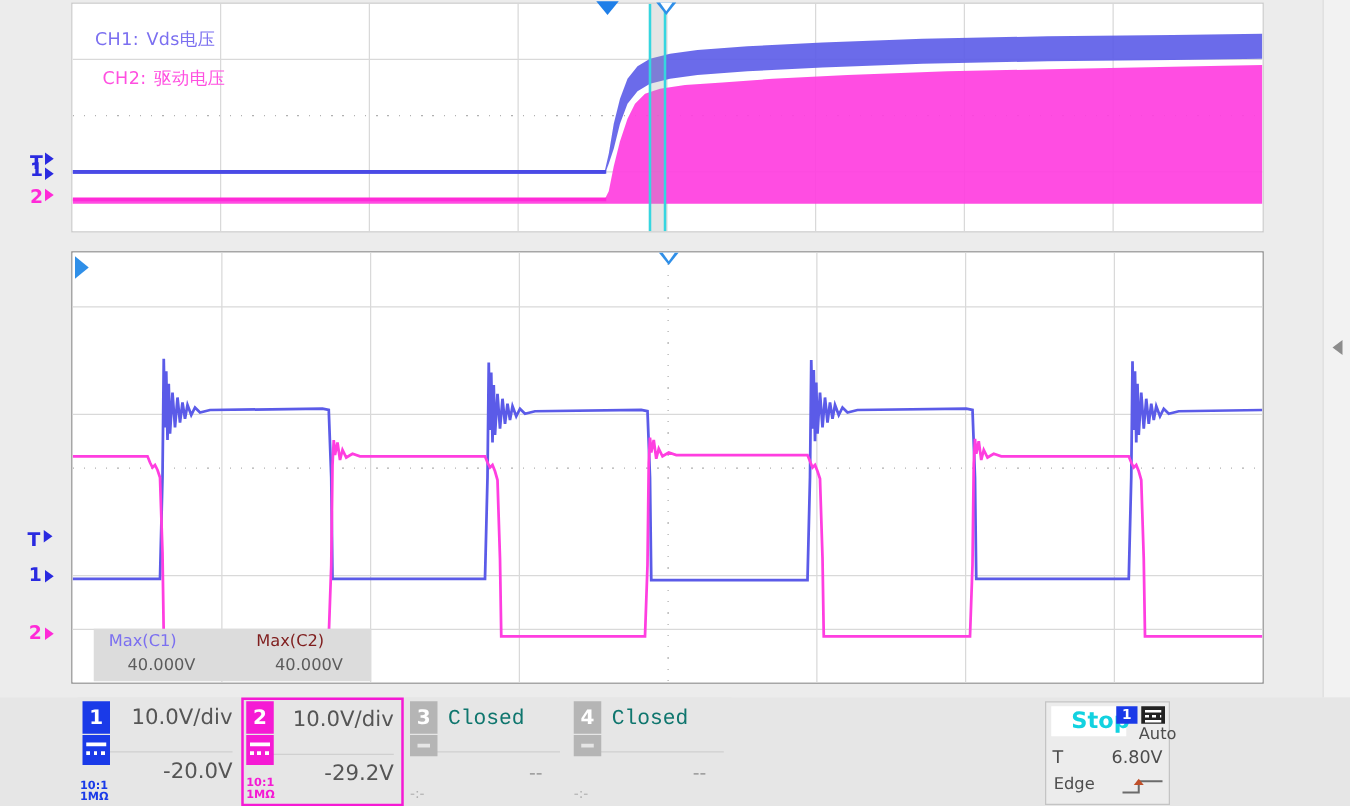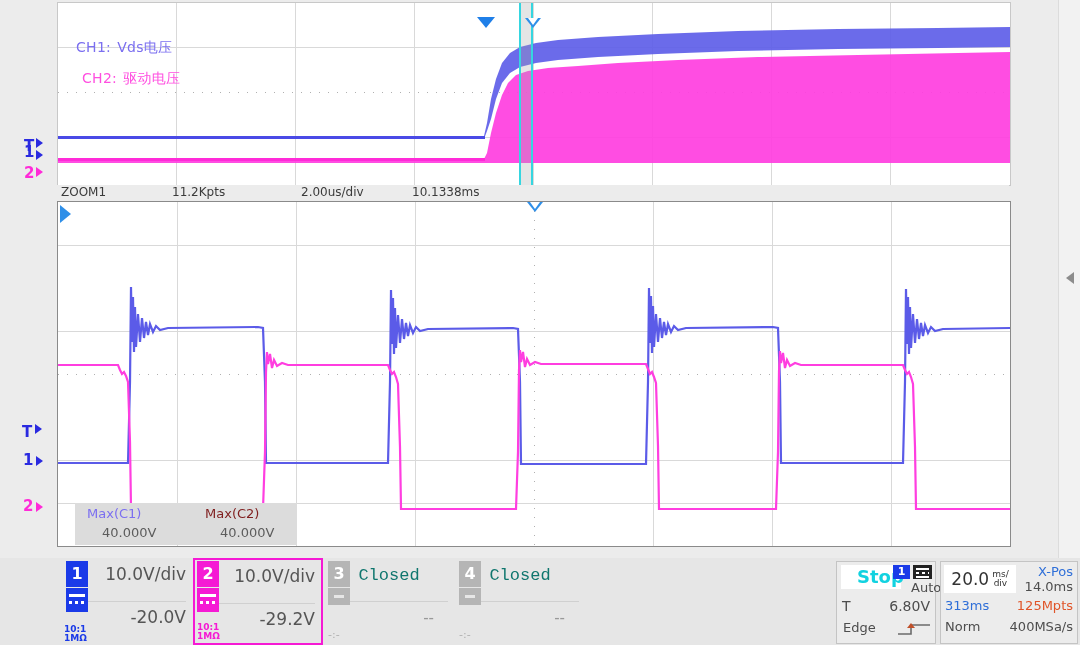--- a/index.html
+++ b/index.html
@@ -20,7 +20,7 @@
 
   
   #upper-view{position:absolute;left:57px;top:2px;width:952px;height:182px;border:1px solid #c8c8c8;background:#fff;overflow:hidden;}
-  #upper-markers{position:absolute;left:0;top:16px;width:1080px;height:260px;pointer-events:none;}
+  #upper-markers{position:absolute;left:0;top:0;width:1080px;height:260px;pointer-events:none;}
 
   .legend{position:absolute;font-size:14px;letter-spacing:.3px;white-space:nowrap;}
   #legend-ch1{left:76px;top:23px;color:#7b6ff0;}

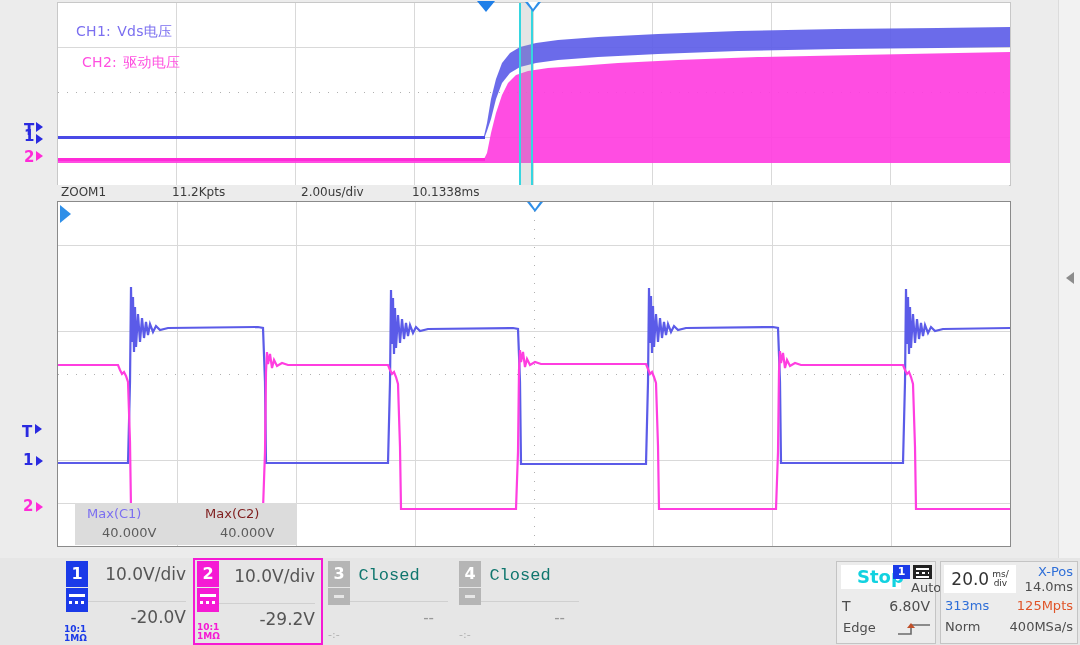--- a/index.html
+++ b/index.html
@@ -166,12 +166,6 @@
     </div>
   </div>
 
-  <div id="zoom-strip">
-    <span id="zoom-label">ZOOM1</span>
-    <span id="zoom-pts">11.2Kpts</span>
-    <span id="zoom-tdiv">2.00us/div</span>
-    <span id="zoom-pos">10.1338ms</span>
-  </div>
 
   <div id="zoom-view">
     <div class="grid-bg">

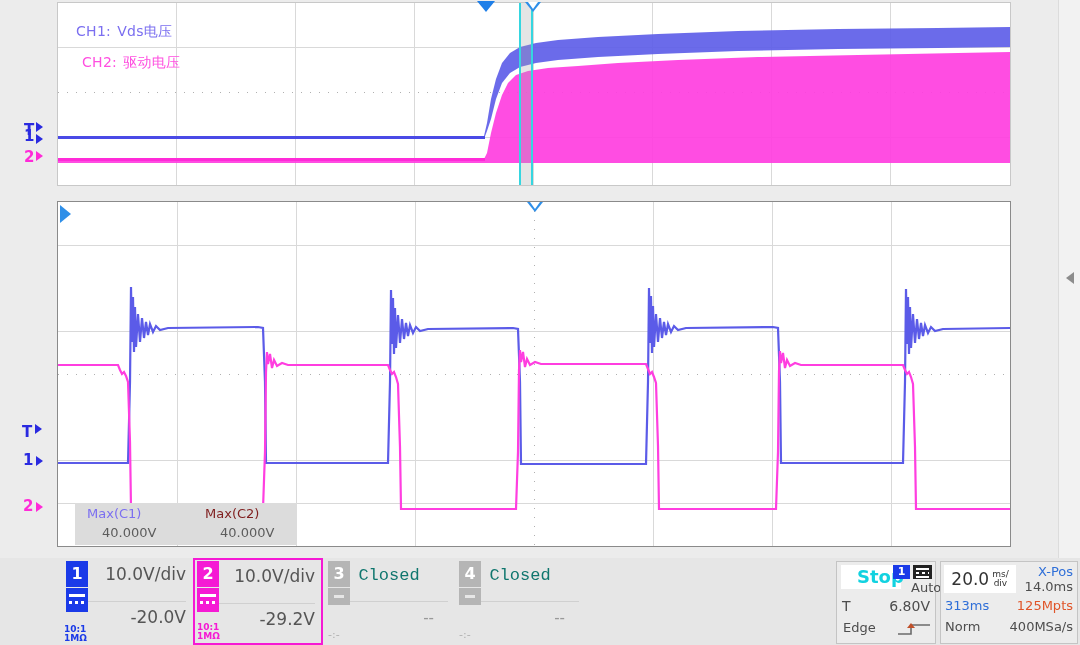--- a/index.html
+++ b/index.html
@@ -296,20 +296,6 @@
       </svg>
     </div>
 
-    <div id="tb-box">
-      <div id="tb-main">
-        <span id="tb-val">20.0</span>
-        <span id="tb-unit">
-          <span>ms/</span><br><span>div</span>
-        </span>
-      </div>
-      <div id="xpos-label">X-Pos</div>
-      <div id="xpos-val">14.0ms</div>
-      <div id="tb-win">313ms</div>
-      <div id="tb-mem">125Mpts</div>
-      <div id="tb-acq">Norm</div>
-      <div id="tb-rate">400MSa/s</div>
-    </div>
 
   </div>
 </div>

-------

### Work to be completed
All lines above with "upper" in them should be returned.

### Result of the task
   #upper-view{position:absolute;left:57px;top:2px;width:952px;height:182px;border:1px solid #c8c8c8;background:#fff;overflow:hidden;}
-  #upper-markers{position:absolute;left:0;top:16px;width:1080px;height:260px;pointer-events:none;}
+  #upper-markers{position:absolute;left:0;top:0;width:1080px;height:260px;pointer-events:none;}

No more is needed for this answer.